Während meiner Abwesenheit wurde ich von Corly getaggt. Es geht bei diesem Tag um die Flops im letzten Quartal. Da hatte ich so einige. Zum Beispiel meine Lauchsuppe von gestern mittag, bei dem das Salz leider die Überhand gewann. Oder der Kauf meiner neuen Bettwäsche, bei dem sich keine Knöpfe finden lassen. Warum zum Teufel produziert man bitte Bettüberzüge ohne Schließmechanismus? Mir rutscht doch des Nachts in meinem Kampf mit den Traummonstern das Kissen aus dem Bezug!

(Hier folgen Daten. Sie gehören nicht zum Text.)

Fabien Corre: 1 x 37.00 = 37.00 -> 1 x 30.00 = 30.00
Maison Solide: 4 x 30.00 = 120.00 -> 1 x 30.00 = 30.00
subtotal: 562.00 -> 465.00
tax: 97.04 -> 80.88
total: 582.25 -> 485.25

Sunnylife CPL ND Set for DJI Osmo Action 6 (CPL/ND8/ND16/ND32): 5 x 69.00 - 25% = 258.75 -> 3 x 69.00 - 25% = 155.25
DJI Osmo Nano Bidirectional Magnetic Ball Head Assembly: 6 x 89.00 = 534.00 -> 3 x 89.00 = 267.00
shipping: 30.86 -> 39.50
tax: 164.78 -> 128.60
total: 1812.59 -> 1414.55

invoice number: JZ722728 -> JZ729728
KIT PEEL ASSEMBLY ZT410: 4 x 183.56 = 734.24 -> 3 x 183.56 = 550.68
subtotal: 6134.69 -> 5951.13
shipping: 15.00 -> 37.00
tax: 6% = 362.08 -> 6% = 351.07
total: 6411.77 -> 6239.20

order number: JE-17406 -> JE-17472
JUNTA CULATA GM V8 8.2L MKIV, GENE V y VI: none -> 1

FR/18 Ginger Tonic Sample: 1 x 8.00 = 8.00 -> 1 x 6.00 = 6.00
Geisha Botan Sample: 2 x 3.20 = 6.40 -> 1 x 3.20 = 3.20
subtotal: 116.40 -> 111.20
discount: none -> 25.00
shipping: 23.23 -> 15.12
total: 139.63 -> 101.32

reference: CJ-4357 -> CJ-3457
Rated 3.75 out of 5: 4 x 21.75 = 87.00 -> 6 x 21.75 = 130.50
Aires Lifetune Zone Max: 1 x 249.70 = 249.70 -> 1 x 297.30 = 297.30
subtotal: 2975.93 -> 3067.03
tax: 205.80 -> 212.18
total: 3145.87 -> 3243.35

Aber kommen wir zum eigentlichen Kern des Tags: Es geht nämlich nicht um kulinarische Flops und andere Alltags-Fails, sondern um Bücher, Filme und Serien. Ich habe tatsächlich einiges dazu aufzulisten. Leider schade, aber lässt sich ja oftmals nicht umgehen. Schließlich geht das Quartal ja von Juli bis September:

Bücher: 

  • Finderlohn von Stephen King war so ein Flop: leider bin ich von der Bill Hodges Reihe bisher unterwältigt. Der dritte Teil – Mind Control – ist gerade ebenfalls in meinem Lektürestapel. Ich bin positiv überrascht. Vielleicht reißt es der finale Teil also heraus?
  • Royal Passion: Ich verweise auf das Review und hülle mich in augenrollendes Schweigen.
  • Obsidian. Schattendunkel: Ähem… ja. Eher nicht so meins. Zumindest verstehe ich den Hype ganz und gar nicht.

Filme: 

  • Hackers (1995): Mir wurde der Film mit Johnny Lee Miller (Sherlock aus der Show Sherlock) und Angelina Jolie als Klassiker der Hacker-Filme empfohlen. Mich hat es eher geschüttelt.
  • Suicide Squad: Viel Lärm um nichts. Was schade ist. Ich hatte mich wirklich drauf gefreut, ja geradezu darauf hingefiebert.
  • Batman v Superman – Dawn of Justice: Wären die Helden nur halb so patent gewesen wie Martha Kent, hätte man diese Qual sicher nicht für 2:30h hinziehen müssen. Zudem wurde Wonder Woman komplett fehlinterpretiert.

Serien: 

  • MacGyver: Die Neuauflage des alten TV-Klassikers hat mich bis jetzt enttäuscht. Ich werde ihm noch ein paar Folgen einräumen und dann vermutlich lieber vergessen, dass dieser traurige Abklatsch je gedreht wurde.
  • Arrow Season 5: Mein Name ist Oliver Queen. Drei Staffeln lang jagte ich Verbrecher, war ein Badass und durchlief eine Midlife-Crisis. Seit Staffel 4 habe ich Felicity, deswegen ist das Leben jetzt wie GZSZ mit einem Verbrecher des Tages als Nebenfigur.
  • Orange is the new black: Von der neuen Staffel war ich, abgesehen von wenigen Szenen, leider enttäuscht.
  • DC’s Legend of Tomorrow: Nach drei Folgen war mein Interesse noch immer nicht geweckt. Aber ich muss ja nicht alles mögen. (Ähnlich übrigens auch bei Dark Matter)
  • Wenns am schönsten ist, sollte man aufhören. Dieser Punkt wurde irgendwann schamlos ignoriert und überschritten: Marvels Agents of S.H.I.E.L.D., Supernatural & Once Upon a Time.